• Work request
Which lines of the data below contain "stroke"? Please show them all.

• Supplied material
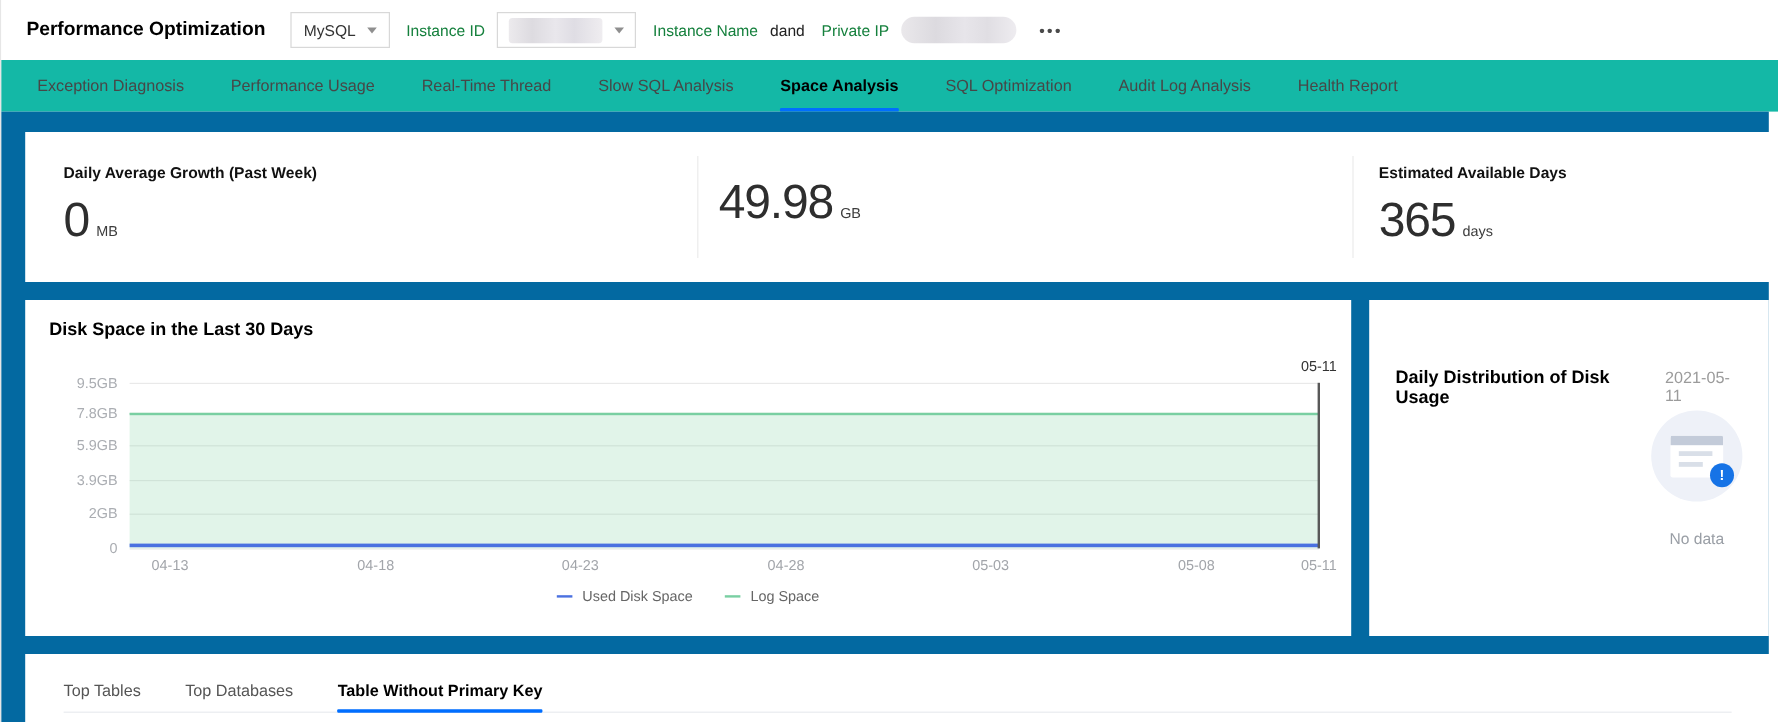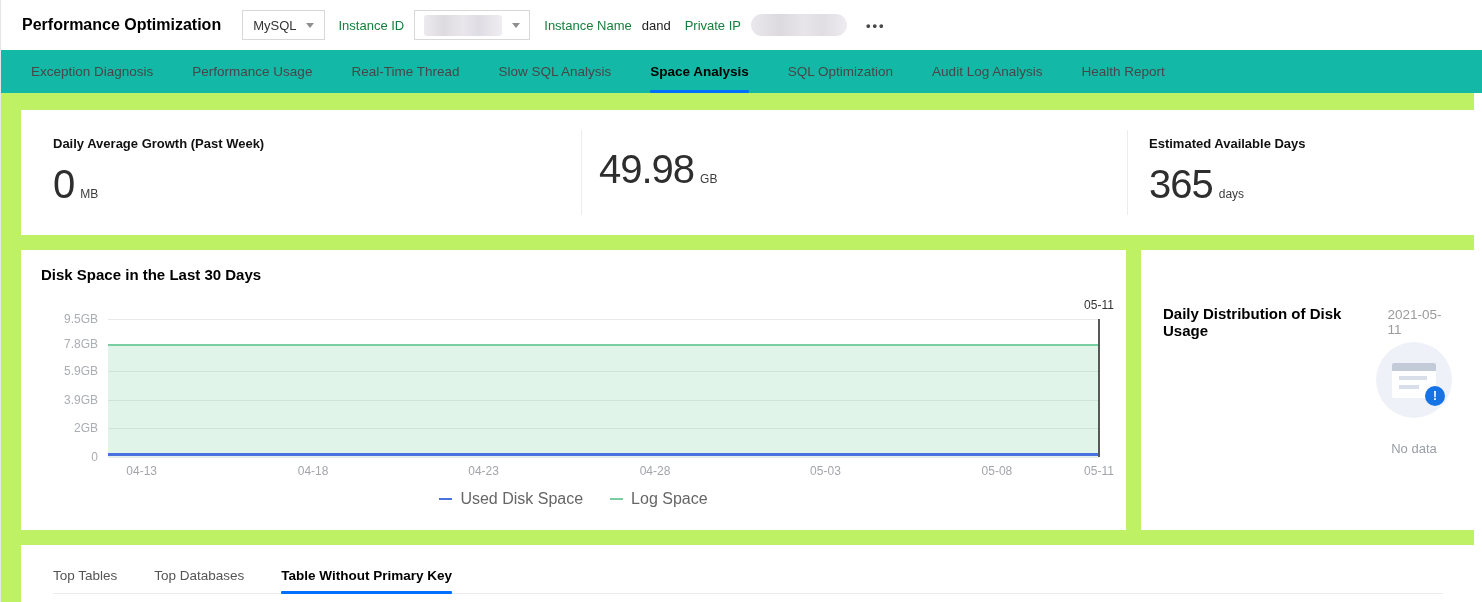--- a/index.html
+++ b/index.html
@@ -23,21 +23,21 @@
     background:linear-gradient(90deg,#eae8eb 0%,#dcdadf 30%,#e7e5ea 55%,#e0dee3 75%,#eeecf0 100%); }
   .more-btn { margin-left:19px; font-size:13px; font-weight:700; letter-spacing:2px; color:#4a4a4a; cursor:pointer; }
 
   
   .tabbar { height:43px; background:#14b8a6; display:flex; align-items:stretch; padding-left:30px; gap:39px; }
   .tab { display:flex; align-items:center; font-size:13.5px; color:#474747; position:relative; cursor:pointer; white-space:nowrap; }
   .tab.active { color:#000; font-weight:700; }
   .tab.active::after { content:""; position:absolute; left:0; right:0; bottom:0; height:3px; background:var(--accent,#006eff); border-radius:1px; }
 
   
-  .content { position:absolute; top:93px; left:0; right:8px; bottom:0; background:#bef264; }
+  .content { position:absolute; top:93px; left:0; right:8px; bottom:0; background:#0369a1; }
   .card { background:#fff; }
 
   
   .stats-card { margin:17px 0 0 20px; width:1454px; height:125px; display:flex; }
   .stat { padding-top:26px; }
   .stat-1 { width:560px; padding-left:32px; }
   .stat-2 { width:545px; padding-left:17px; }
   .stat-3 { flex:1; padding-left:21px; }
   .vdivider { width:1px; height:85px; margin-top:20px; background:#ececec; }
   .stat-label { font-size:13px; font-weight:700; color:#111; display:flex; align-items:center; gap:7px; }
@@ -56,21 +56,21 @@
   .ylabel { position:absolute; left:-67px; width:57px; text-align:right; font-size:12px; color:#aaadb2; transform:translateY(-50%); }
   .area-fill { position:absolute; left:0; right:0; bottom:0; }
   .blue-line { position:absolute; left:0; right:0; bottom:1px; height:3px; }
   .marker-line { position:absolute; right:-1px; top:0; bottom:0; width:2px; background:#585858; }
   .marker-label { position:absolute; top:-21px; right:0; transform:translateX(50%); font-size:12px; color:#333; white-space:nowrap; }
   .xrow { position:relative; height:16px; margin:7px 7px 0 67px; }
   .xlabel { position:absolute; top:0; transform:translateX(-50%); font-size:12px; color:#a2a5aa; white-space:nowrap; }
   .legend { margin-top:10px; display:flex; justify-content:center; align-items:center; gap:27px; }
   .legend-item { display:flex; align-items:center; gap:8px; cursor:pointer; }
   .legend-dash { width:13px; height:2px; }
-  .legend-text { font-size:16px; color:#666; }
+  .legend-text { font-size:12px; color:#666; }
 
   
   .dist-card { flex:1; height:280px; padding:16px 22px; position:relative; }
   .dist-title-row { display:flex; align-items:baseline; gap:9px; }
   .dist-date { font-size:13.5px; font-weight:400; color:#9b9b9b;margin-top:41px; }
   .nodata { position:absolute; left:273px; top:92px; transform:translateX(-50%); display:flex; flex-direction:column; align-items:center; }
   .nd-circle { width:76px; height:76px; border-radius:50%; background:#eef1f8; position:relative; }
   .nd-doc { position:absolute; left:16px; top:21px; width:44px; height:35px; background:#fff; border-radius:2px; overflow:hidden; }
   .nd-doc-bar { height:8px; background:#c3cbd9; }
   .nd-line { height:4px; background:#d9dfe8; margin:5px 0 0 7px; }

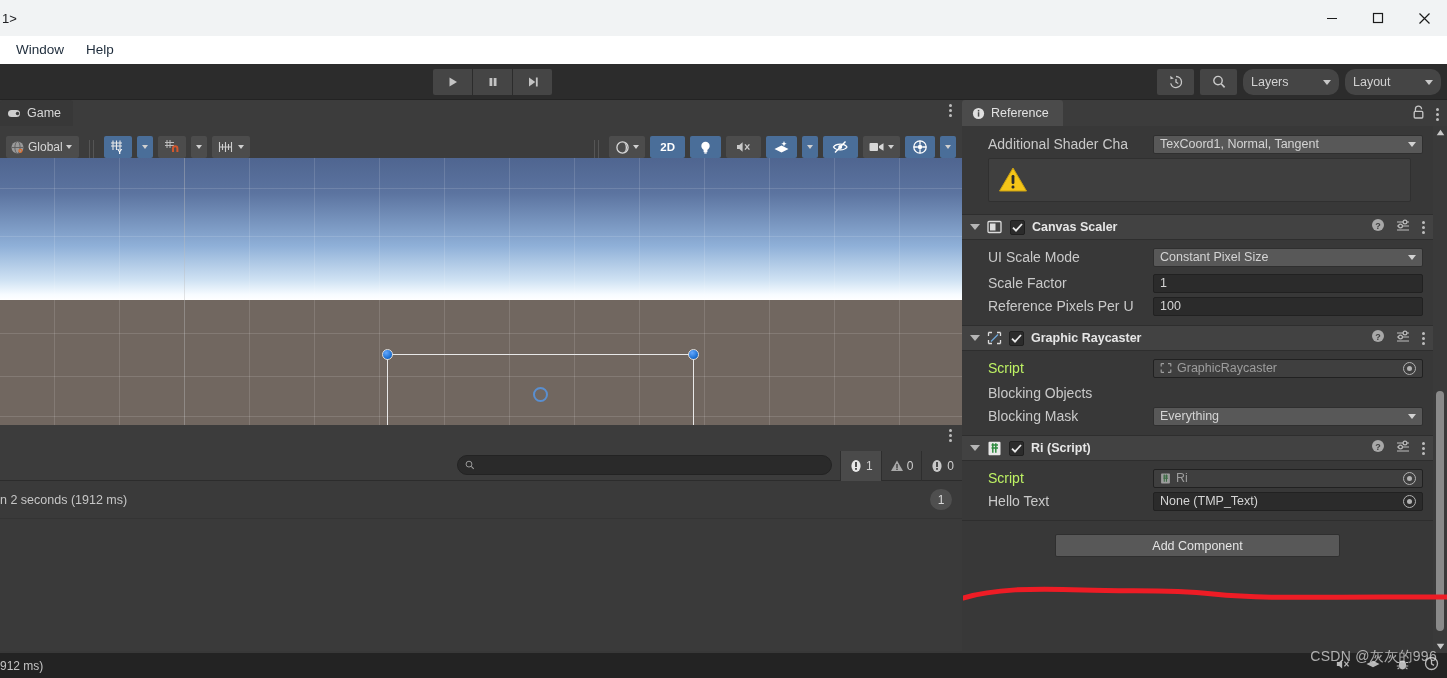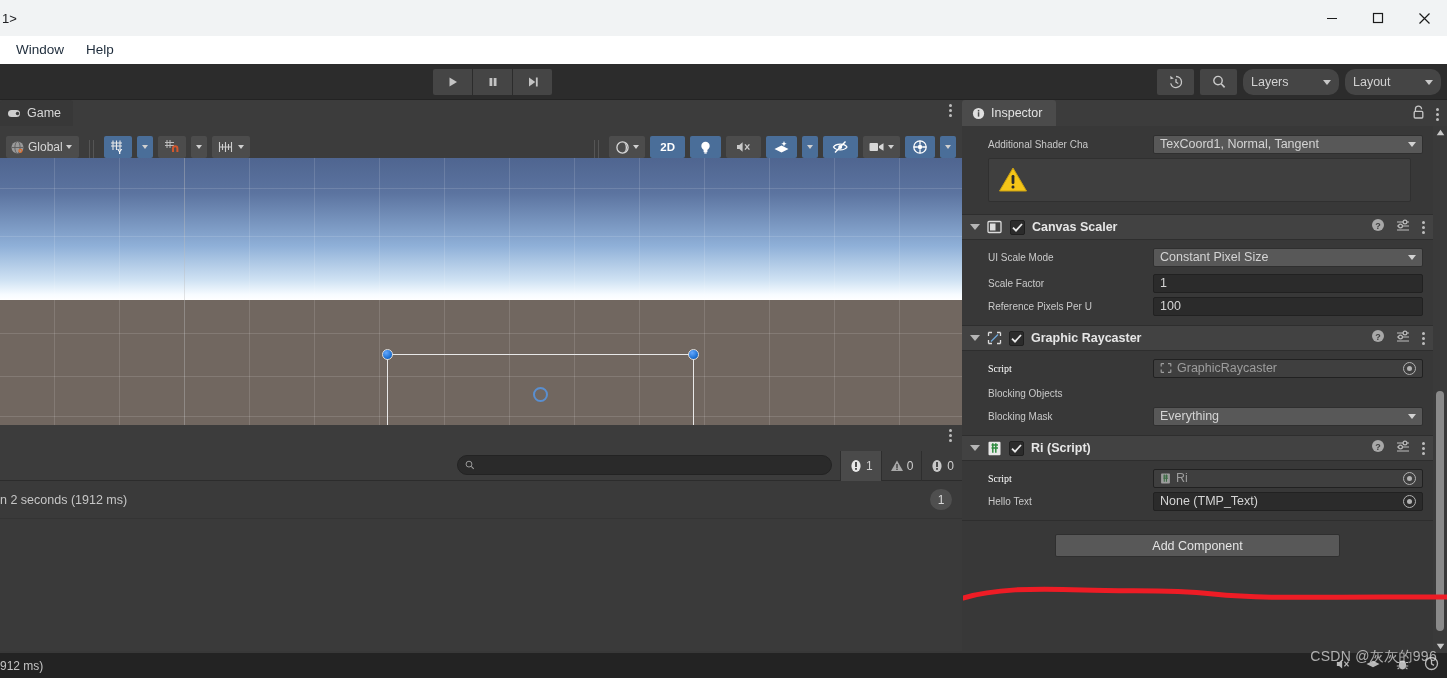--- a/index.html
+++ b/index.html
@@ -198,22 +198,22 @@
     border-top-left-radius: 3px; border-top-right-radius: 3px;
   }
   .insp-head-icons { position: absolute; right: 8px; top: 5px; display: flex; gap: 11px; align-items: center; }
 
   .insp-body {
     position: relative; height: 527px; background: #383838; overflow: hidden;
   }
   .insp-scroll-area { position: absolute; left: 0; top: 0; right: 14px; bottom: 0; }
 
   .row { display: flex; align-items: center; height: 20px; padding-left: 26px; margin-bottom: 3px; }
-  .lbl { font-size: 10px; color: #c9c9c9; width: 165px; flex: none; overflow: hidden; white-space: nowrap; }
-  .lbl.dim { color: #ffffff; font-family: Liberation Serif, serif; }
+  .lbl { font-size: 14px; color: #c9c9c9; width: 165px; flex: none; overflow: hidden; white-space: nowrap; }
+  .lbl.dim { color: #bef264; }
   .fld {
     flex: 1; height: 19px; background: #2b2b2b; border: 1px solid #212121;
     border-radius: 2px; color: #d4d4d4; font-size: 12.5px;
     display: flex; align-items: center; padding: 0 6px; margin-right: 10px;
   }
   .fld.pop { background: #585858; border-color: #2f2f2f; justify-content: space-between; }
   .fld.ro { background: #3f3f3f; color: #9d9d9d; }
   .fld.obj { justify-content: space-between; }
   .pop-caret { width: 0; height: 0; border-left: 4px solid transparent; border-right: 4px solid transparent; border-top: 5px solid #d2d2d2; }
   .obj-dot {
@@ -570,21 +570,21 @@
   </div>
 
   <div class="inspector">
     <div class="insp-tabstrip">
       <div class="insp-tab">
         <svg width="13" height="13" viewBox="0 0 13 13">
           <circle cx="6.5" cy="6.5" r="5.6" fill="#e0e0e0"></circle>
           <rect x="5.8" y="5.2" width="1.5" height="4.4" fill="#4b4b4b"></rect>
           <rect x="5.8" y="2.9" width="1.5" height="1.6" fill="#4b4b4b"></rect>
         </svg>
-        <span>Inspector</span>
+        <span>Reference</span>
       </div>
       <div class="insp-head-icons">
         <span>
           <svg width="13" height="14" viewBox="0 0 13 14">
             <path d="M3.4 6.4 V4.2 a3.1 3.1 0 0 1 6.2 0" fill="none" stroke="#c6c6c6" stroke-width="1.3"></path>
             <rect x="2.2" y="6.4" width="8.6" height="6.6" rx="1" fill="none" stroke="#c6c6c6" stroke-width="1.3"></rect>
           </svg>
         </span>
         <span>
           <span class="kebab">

• Response
             <path d="M3.4 6.4 V4.2 a3.1 3.1 0 0 1 6.2 0" fill="none" stroke="#c6c6c6" stroke-width="1.3"></path>
             <rect x="2.2" y="6.4" width="8.6" height="6.6" rx="1" fill="none" stroke="#c6c6c6" stroke-width="1.3"></rect>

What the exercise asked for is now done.